There are a lot of positions conservatives take that I understand, although I disagree with them. There are sincere anti-abortion people who believe life begins at conception, for example. Belief in “fiscal responsibility” leads many people to draw (bad) analogies to household budgets and disputes over what sorts of behaviors actually are fiscally responsible.

I even understand–I think–where less intellectually respectable positions come from. The desire to roll back women’s rights to birth control, equal pay and similar markers of equality, the hysterical response to same-sex marriage (or even equal civil rights) for GLBT folks, the punitive attitudes toward immigrants and similar attitudes are pretty clearly part and parcel of a profound unease with contemporary realities, and a desire to return to a (largely imaginary) past.

But what in the world motivates opposition to mass transit?

A couple of years ago, Chris Christie–the Republican Governor of New Jersey–killed one of the most important transit projects in the country: a tunnel that would have linked his state to Manhattan and relieved the congestion that currently chokes both. At the time, he claimed his reasons were financial–that New Jersey’s share of the costs were simply too high.

Yesterday, it turned out he was lying.  Not mistaken, not misinformed. Lying.

I hope everyone reading this will click through and read the whole report. This is absolutely bizarre behavior, but what makes it worse is a passing reference in the article to the fact that opposition to mass transit has become part of the conservative “creed.”

Why in the world would someone have a philosophical opposition to transit? I certainly understand believing that a particular project is not well thought-out, or too expensive or otherwise flawed, but opposition to all mass transit? To suggest such a belief sounds paranoid.

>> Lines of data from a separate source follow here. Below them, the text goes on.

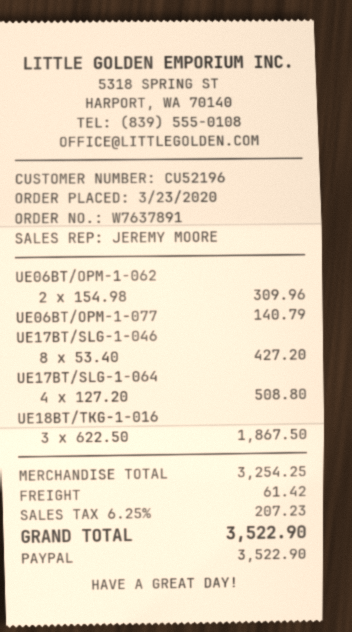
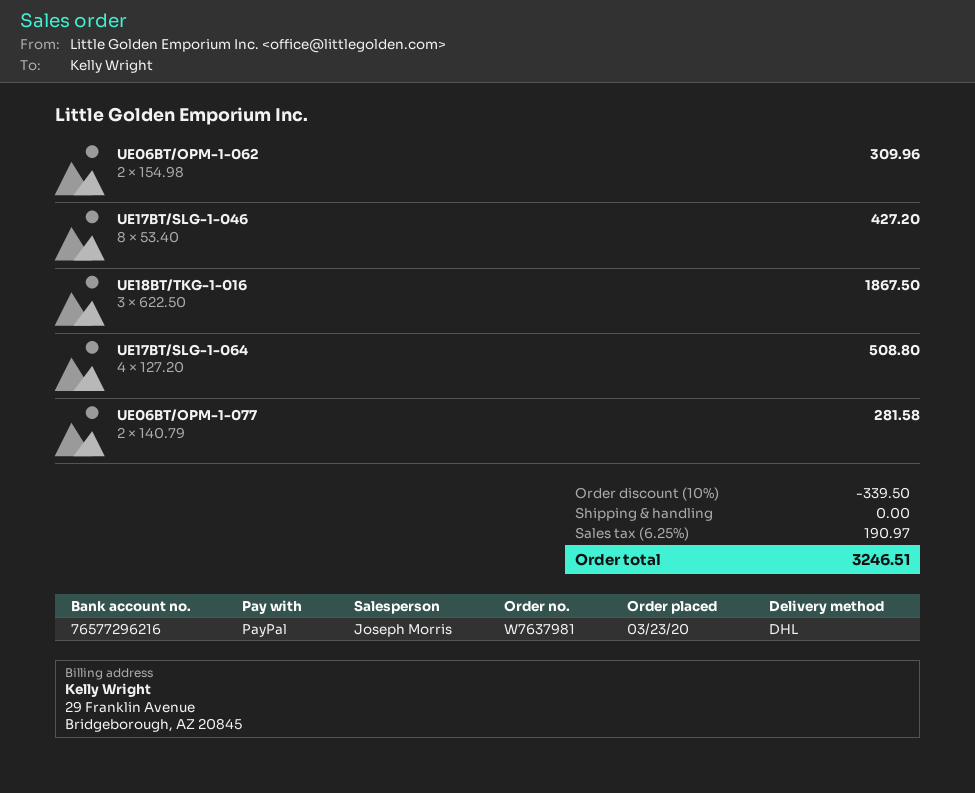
order number: W7637891 -> W7637981
sales rep: JEREMY MOORE -> Joseph Morris
UE06BT/OPM-1-077: 1 x 140.79 = 140.79 -> 2 x 140.79 = 281.58
discount: none -> 10% = 339.50
shipping: 61.42 -> 0.00
tax: 6.25% = 207.23 -> 6.25% = 190.97
total: 3522.90 -> 3246.51

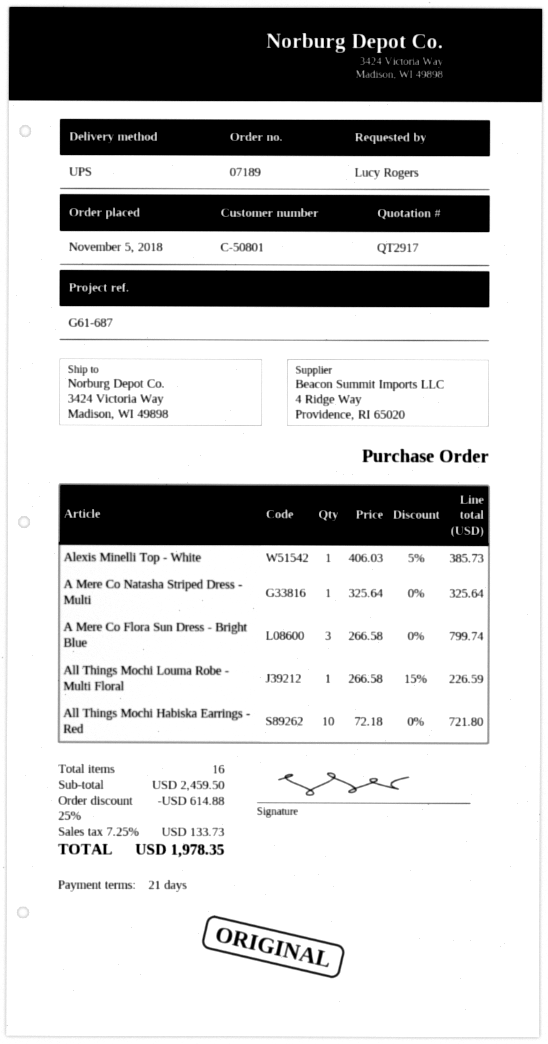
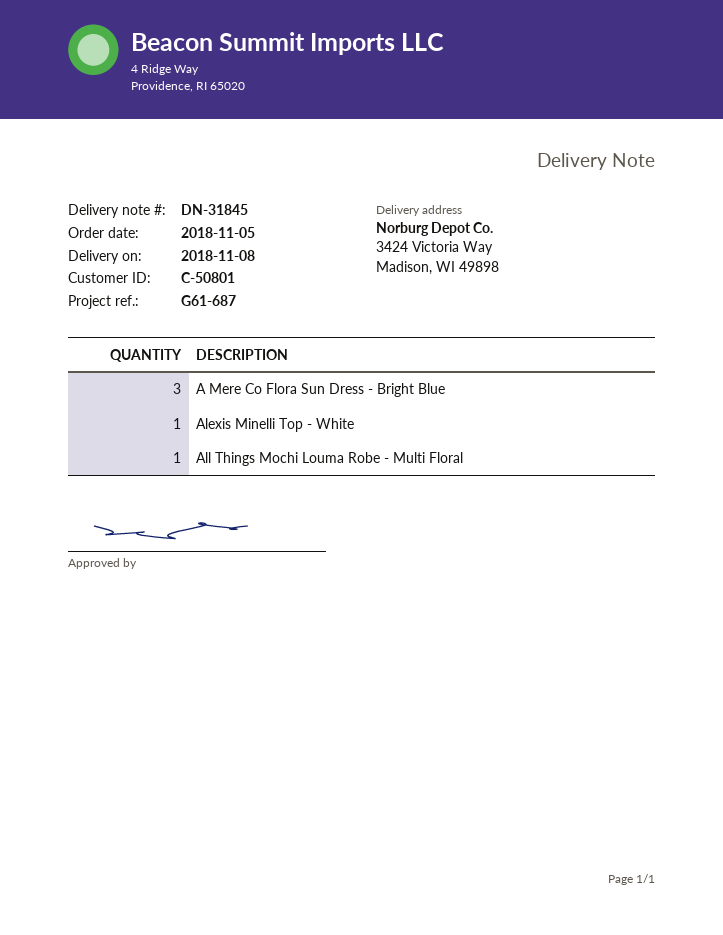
A Mere Co Natasha Striped Dress - Multi: 1 -> none
All Things Mochi Habiska Earrings - Red: 10 -> none

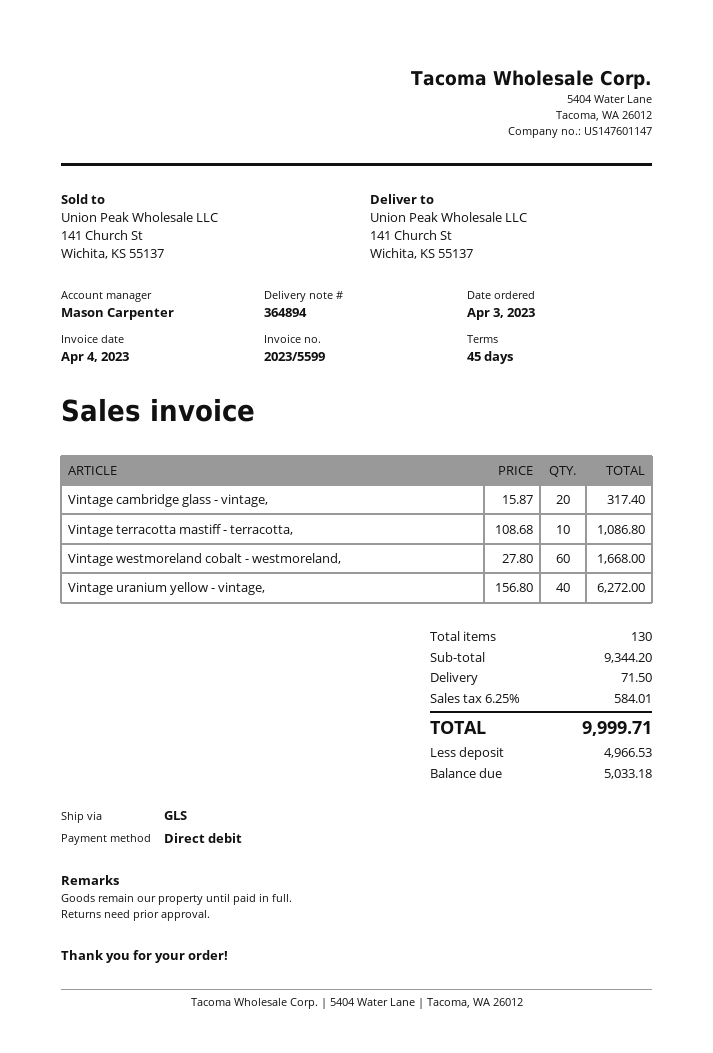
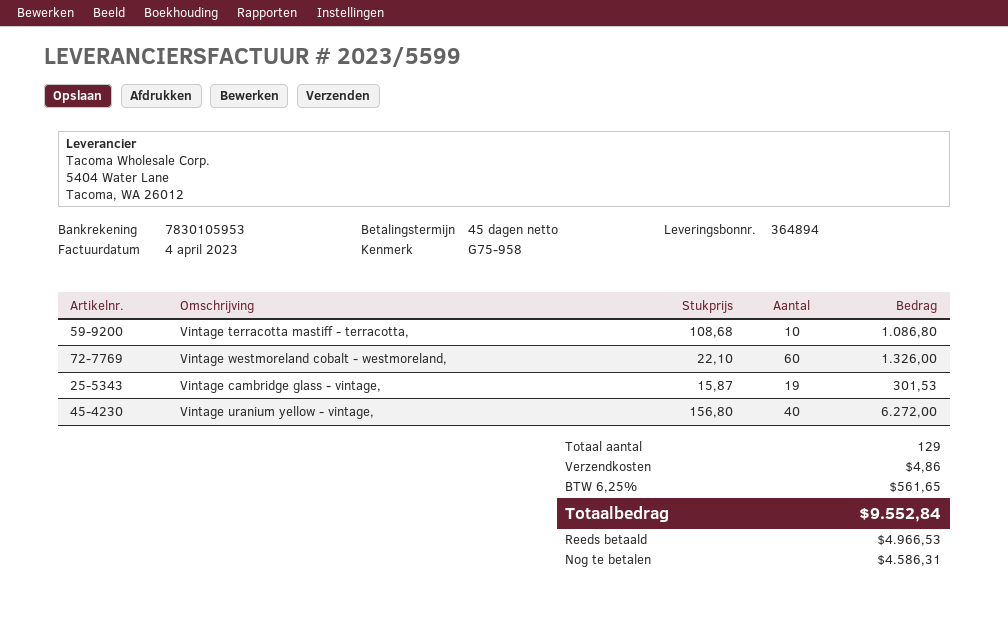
Vintage cambridge glass - vintage,: 20 x 15.87 = 317.40 -> 19 x 15.87 = 301.53
Vintage westmoreland cobalt - westmoreland,: 60 x 27.80 = 1668.00 -> 60 x 22.10 = 1326.00
total quantity: 130 -> 129
shipping: 71.50 -> 4.86
tax: 6.25% = 584.01 -> 6.25% = 561.65
total: 9999.71 -> 9552.84
balance: 5033.18 -> 4586.31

The tunnel Christie killed is desperately needed, and had been planned for many years. It would have relieved congestion and helped the environment (okay, I realize that conservatives also reject science and the fact of climate change, but still). If built on schedule, it would also have created jobs at a time when those jobs were desperately needed.

I thought Christie was stupid and short-sighted for pulling the plug over up-front costs that would be recouped (many times over) over the long-term. But stupid and short-sighted are explicable; flat-out lying in order to justify an otherwise inexplicable decision is beyond my ability to understand.